Volition delivers another title where you won’t want to miss a thing.
The evolution of Saint’s Row as a franchise has been fascinating, moving from GTA clone to a game that has found its own way, and is incredibly comfortable in its own skin. Saint’s Row IV quite consciously has its tongue planted firmly in cheek, and the result is a game that exemplifies well-done stupidity, a far cry from the gritty social commentary of the GTA series.
As in previous games, you play as the head of the Third Street Saints, an organisation that has evolved over the series from street gang to multinational celebrities to perhaps the pinnacle of ludicrousness: running the entire United States. That’s right; your character is also President of the USA, a role that sets you on a collision course with an invading alien army.

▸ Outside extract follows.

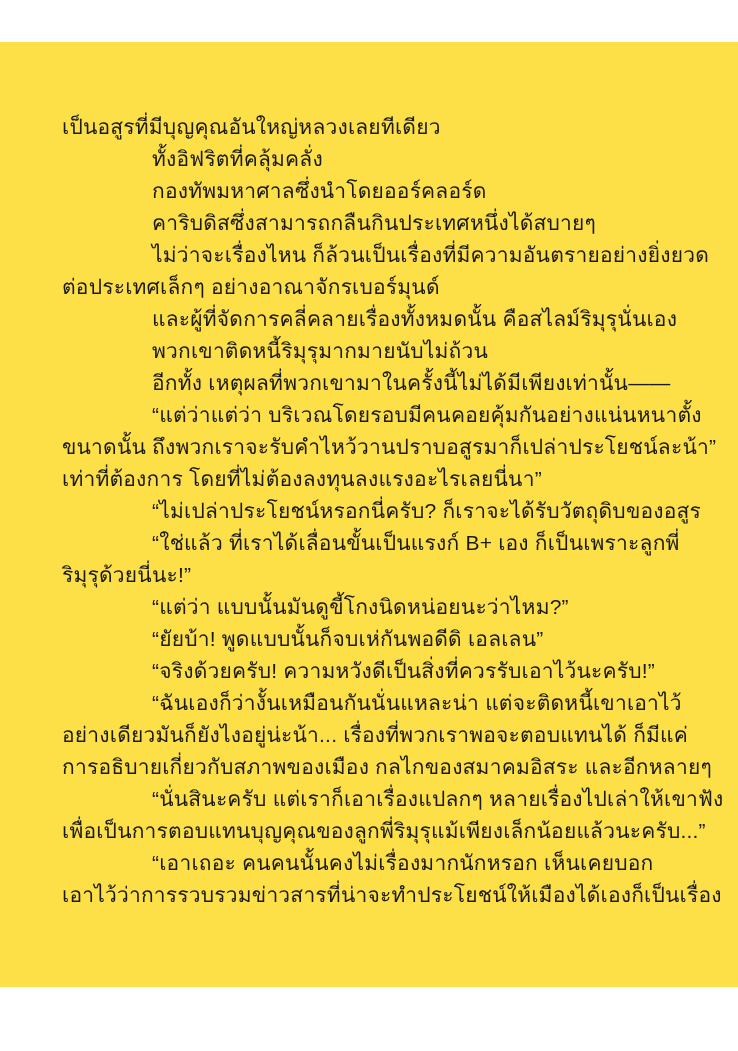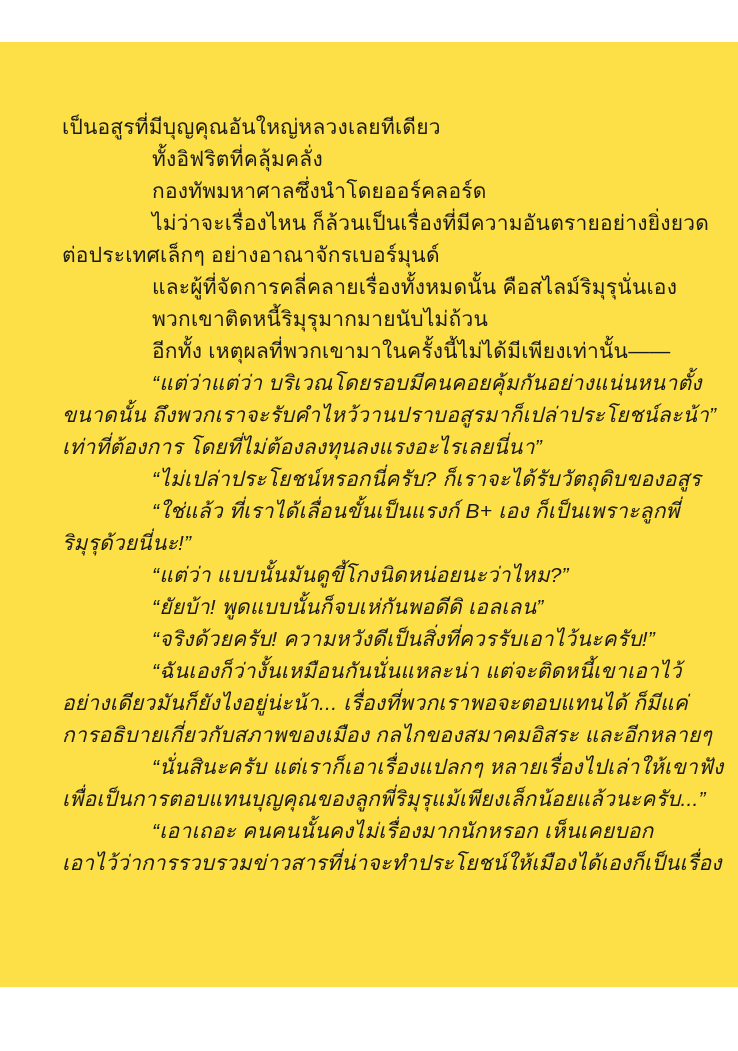"คาริบดิสซึ่งสามารถกลืนกินประเทศหนึ่งได้ส" div.line { html: none -> <div>คาริบดิสซึ่งสามารถกลืนกินประเทศหนึ่งได้สบายๆ</div> }
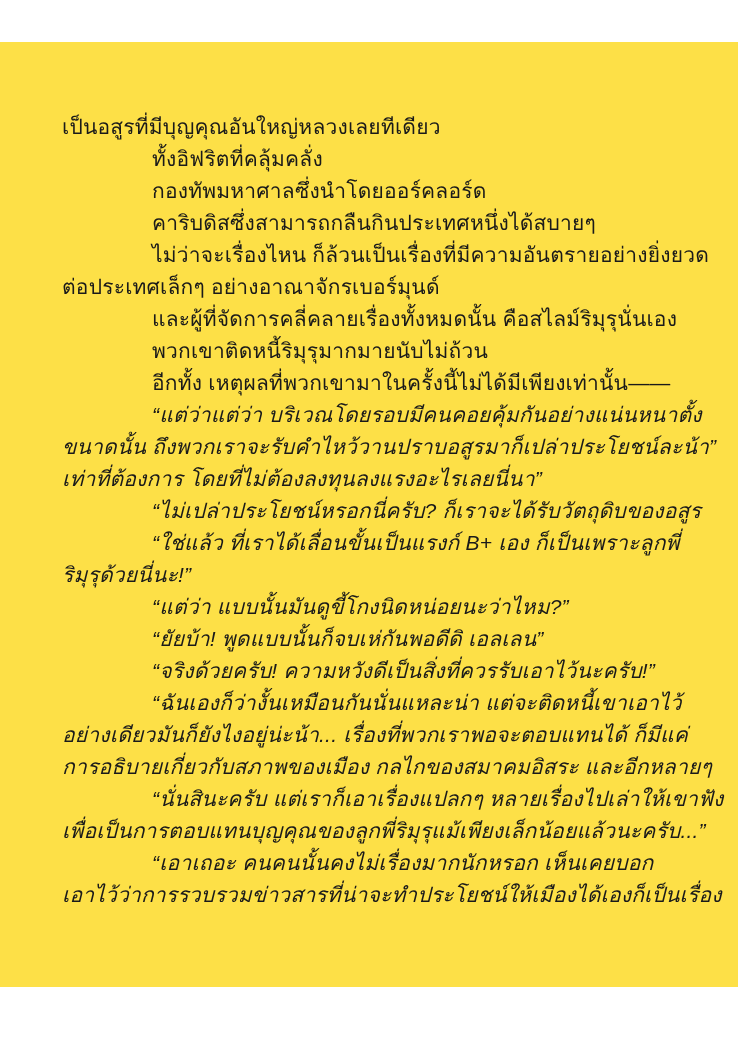"“แต่ว่าแต่ว่า" .line.italic { font-style: italic -> none }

Captured by these aliens, you are forced into a virtual world, a Matrix-esque nightmare from which your ultimate mission is to escape and ensure victory over the alien invaders. It is an insane proposition, but one that has allowed Volition to return players to the city of Steelport, while also ramping the gameplay mechanics up to 11 (and then twisting the knob even further).
This time around, you aren’t just the car-jacking, heat-packing supercriminal of Saints Row 3. Instead, this digital recreation of Steelport enables growing superpowers, allowing you to run at superspeed, leap tall buildings with a single bound and tap into an array of offensive powers to augment your arsenal of more traditional weaponry.
The entire experience melds the feel of superhero games like Prototype with the open world vibe of the previous Saints Row titles. It feels fun, fluid and decidedly different to what has come before, while still being very much a Saints Row game.
This is followed through with the ever-spiralling insanity of the storyline, which features such real world identities as character actor and voice-over guy extraordinaire (think Captain/Admiral Anderson in Mass Effect) Keith David and Rowdy Roddy Piper playing themselves. This is in a large part facilitated by the fact that the virtual world of Saints Row IV is a fantastic whatever device – nothing has to make sense, and in turn everything is fair game (there are seven voice options when creating a character – 3 male, 3 female and Nolan North).
One of the best things about Saints Row IV is that Volition has focused its efforts on building the game rather than reinventing the underlying technology. Saints Row 3 was a massive leap forward in look and feel from Saints Row 2 (which was one of the most unplayable PC titles ever released), and features some of the tightest controls to grace a third person shooter. The fact that it is as playable with keyboard and mouse as it is with a controller is testament to the skills of the team at Volition, and we are eminently happy that they didn’t reinvent the wheel.
After a long, confusing development process that involved THQ going bust and selling both the franchise and its developer, Volition, to European publisher Deep Silver, there was every chance that Saints Row IV would end up a mess, a game that failed to live up to its predecessors. The good news is that it seems to have come through the process unscathed, and what has resulted is a game as bat-guano crazy and just plain fun as anything else out there on the market.
Perhaps the biggest shame with Saints Row IV is that, due to much publicised classification issues, it was delayed in Australia, pushing its local release to the week before GTA V hit. But it is a very different title, one that places having fun front and centre. If you want some crazy in your gameplay, then it is very hard to go past the latest outing of the Saints.